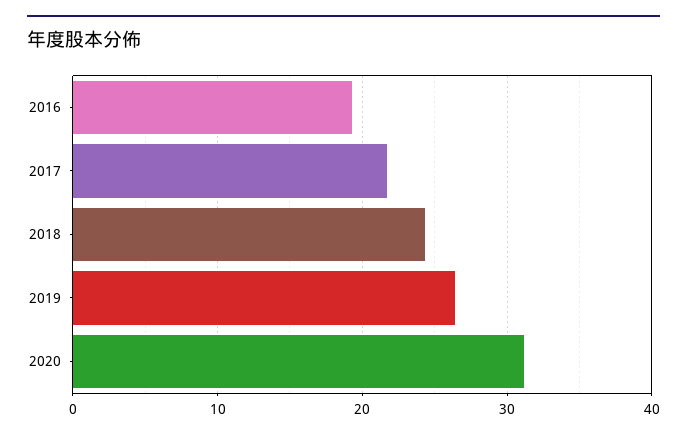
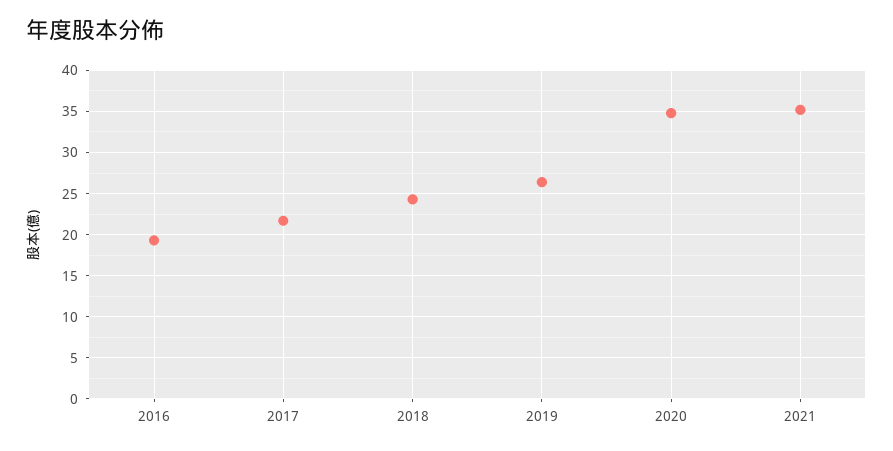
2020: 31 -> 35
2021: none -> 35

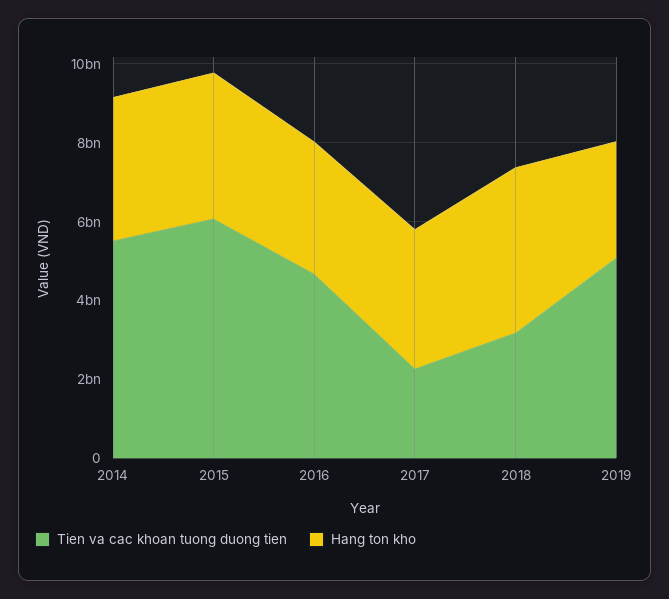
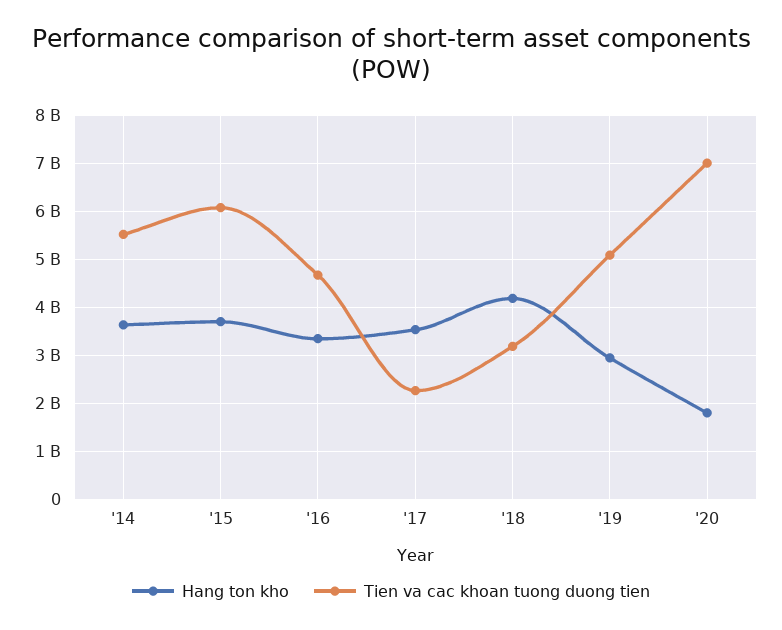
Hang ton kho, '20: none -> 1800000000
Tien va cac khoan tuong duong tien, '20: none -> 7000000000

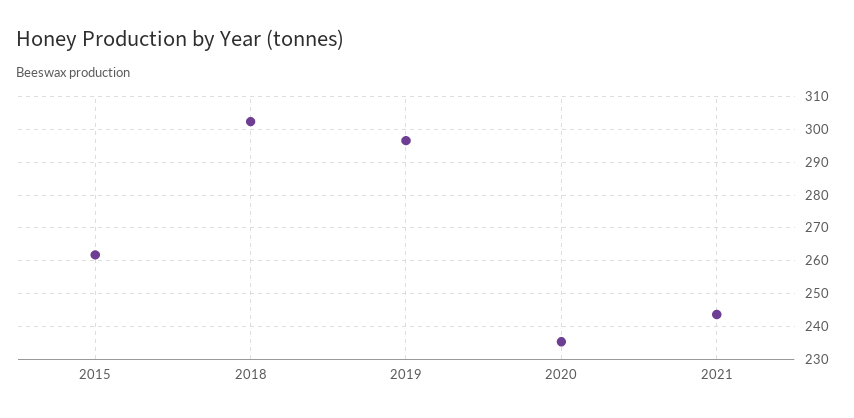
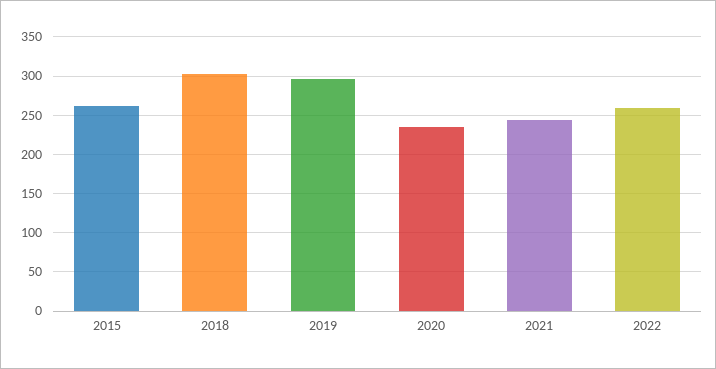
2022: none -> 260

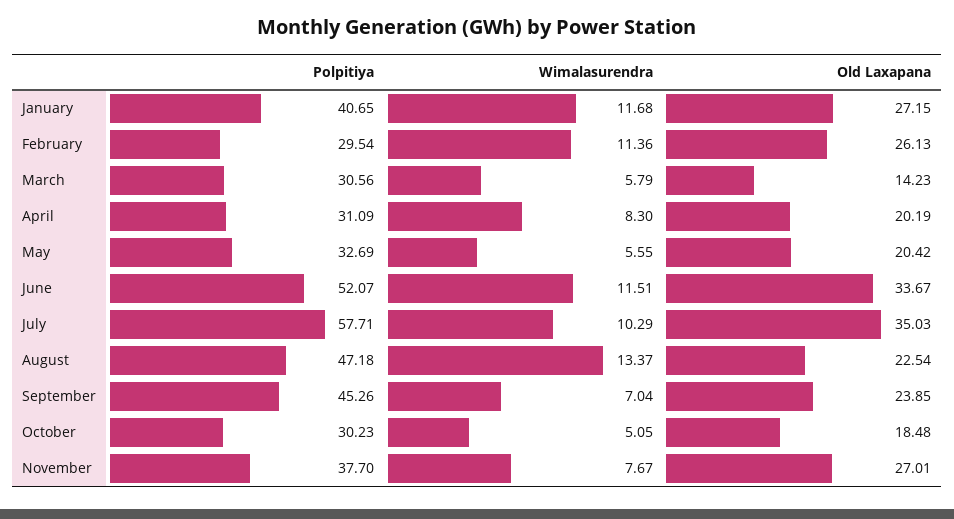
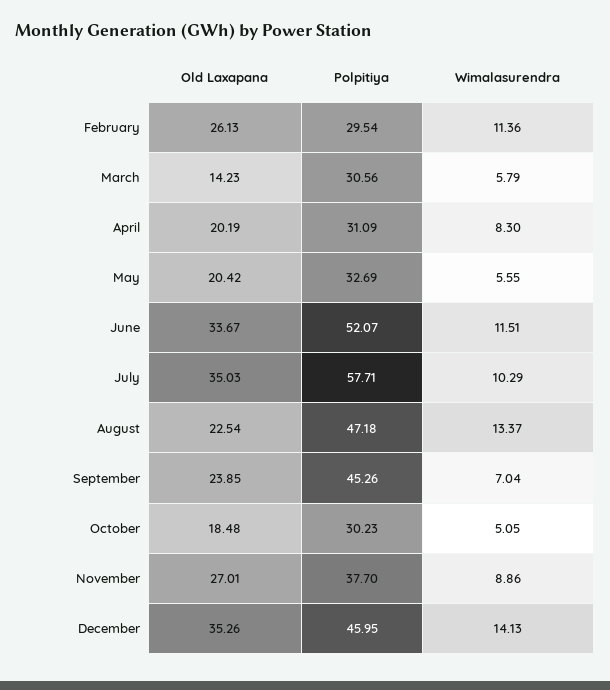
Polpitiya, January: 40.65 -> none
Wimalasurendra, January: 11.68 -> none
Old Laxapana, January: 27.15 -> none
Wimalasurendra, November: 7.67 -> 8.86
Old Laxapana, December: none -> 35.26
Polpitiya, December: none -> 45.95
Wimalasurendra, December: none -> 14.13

● ● ● ● ● ● ●

● **To do**
Retype every entry exactly as written, but omit the pictures.

● **Expected answer**
2020: 31 -> 35
2021: none -> 35

Hang ton kho, '20: none -> 1800000000
Tien va cac khoan tuong duong tien, '20: none -> 7000000000

2022: none -> 260

Polpitiya, January: 40.65 -> none
Wimalasurendra, January: 11.68 -> none
Old Laxapana, January: 27.15 -> none
Wimalasurendra, November: 7.67 -> 8.86
Old Laxapana, December: none -> 35.26
Polpitiya, December: none -> 45.95
Wimalasurendra, December: none -> 14.13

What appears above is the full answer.